• [MATERIAL PROVIDED]:
=== Begin Enclosure ===

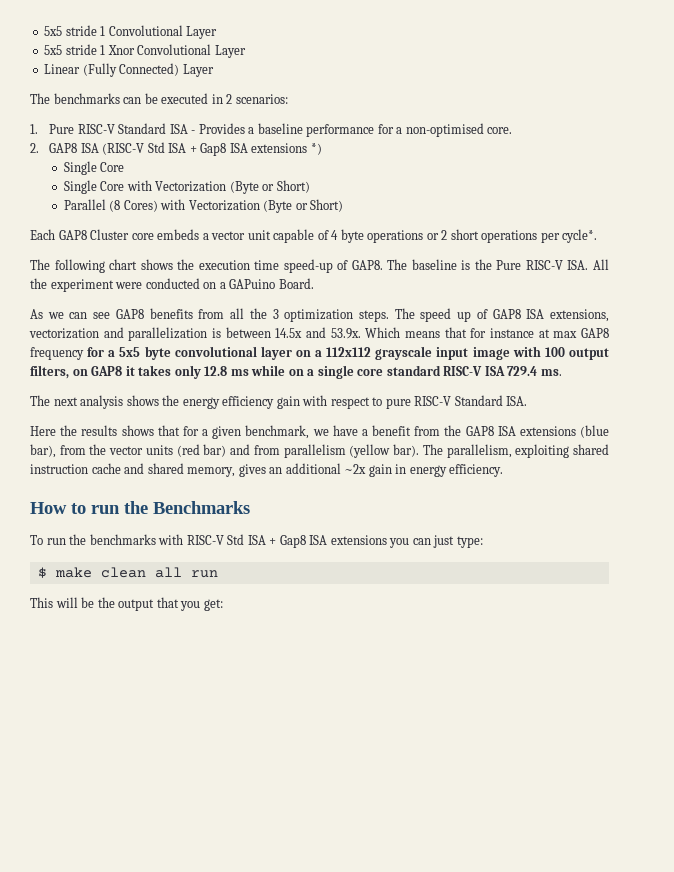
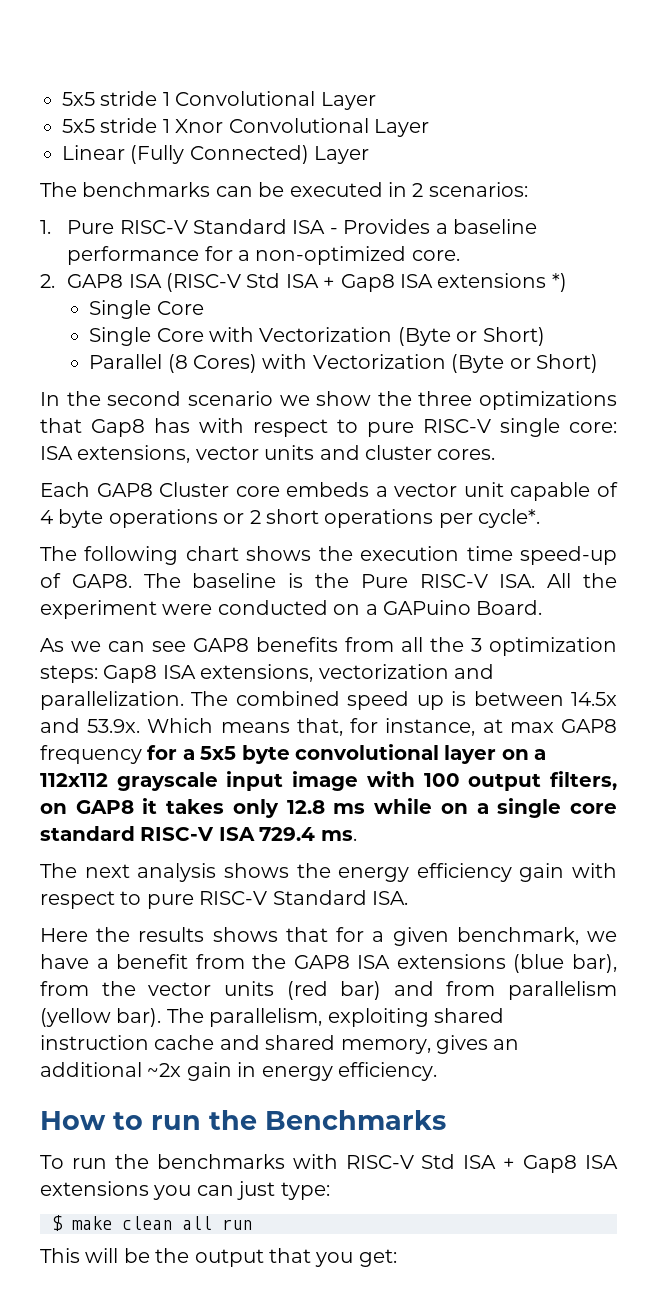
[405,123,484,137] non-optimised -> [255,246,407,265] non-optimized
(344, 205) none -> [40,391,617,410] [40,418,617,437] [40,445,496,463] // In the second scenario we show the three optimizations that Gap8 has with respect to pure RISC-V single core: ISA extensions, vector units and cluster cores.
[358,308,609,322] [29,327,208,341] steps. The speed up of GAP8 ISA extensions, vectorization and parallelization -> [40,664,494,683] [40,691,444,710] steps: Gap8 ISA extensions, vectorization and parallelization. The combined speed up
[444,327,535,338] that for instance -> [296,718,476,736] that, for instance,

=== End Enclosure ===
=== Begin Enclosure ===

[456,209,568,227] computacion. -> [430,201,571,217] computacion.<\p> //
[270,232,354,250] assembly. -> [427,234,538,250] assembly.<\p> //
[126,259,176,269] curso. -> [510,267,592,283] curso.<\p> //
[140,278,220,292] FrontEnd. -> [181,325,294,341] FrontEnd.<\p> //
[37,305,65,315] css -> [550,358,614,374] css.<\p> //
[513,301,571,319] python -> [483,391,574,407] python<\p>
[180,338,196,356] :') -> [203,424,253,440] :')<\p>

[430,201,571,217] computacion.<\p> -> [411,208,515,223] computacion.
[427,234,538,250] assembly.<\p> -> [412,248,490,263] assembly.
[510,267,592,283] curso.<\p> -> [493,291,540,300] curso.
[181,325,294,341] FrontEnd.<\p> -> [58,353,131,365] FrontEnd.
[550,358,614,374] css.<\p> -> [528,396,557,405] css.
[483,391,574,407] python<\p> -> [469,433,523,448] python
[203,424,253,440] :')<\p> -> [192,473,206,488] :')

=== End Enclosure ===
=== Begin Enclosure ===

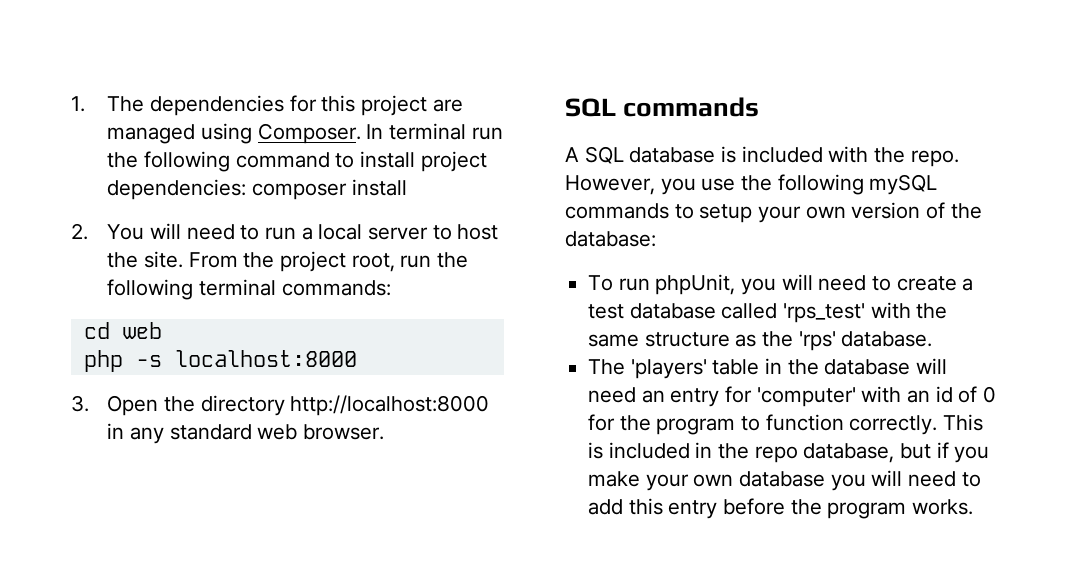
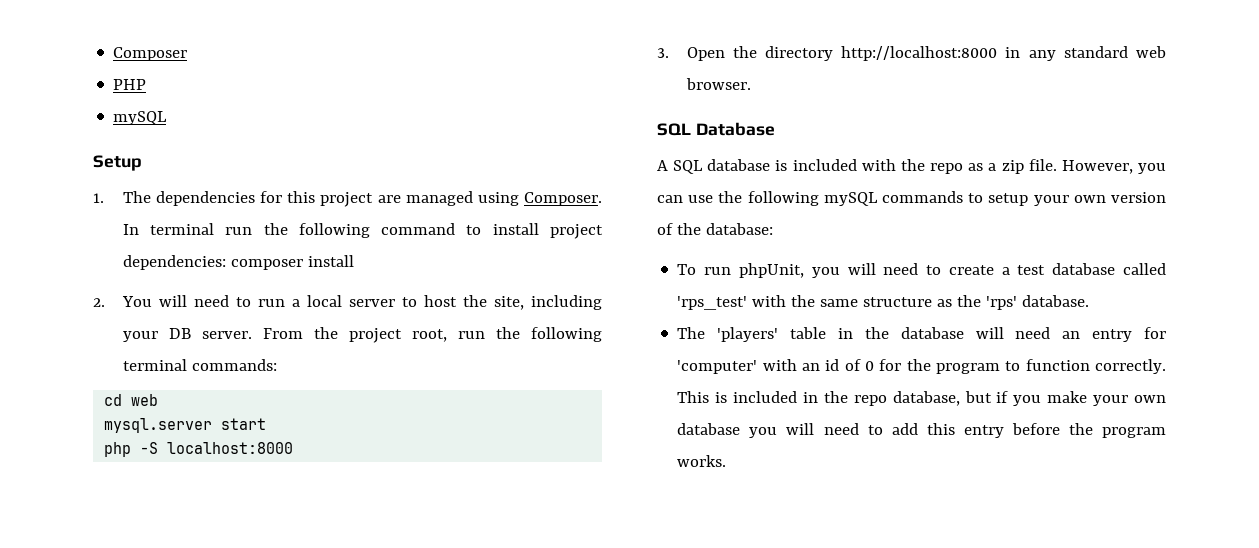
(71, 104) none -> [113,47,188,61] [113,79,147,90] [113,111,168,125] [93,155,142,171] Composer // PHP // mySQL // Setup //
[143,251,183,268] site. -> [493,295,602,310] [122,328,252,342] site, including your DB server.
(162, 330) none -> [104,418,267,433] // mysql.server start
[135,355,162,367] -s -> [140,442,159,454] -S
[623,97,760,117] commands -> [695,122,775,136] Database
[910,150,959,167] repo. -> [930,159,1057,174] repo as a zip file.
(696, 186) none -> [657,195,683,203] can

=== End Enclosure ===

Look through the entries above and quote exactly the lines from the line with "[140,278,220,292] FrontEnd. ->" to the line with "[203,424,253,440] :')<\p> ->", counting both of those lines.

• [RESULT OF THE EXERCISE]:
[140,278,220,292] FrontEnd. -> [181,325,294,341] FrontEnd.<\p> //
[37,305,65,315] css -> [550,358,614,374] css.<\p> //
[513,301,571,319] python -> [483,391,574,407] python<\p>
[180,338,196,356] :') -> [203,424,253,440] :')<\p>

[430,201,571,217] computacion.<\p> -> [411,208,515,223] computacion.
[427,234,538,250] assembly.<\p> -> [412,248,490,263] assembly.
[510,267,592,283] curso.<\p> -> [493,291,540,300] curso.
[181,325,294,341] FrontEnd.<\p> -> [58,353,131,365] FrontEnd.
[550,358,614,374] css.<\p> -> [528,396,557,405] css.
[483,391,574,407] python<\p> -> [469,433,523,448] python
[203,424,253,440] :')<\p> -> [192,473,206,488] :')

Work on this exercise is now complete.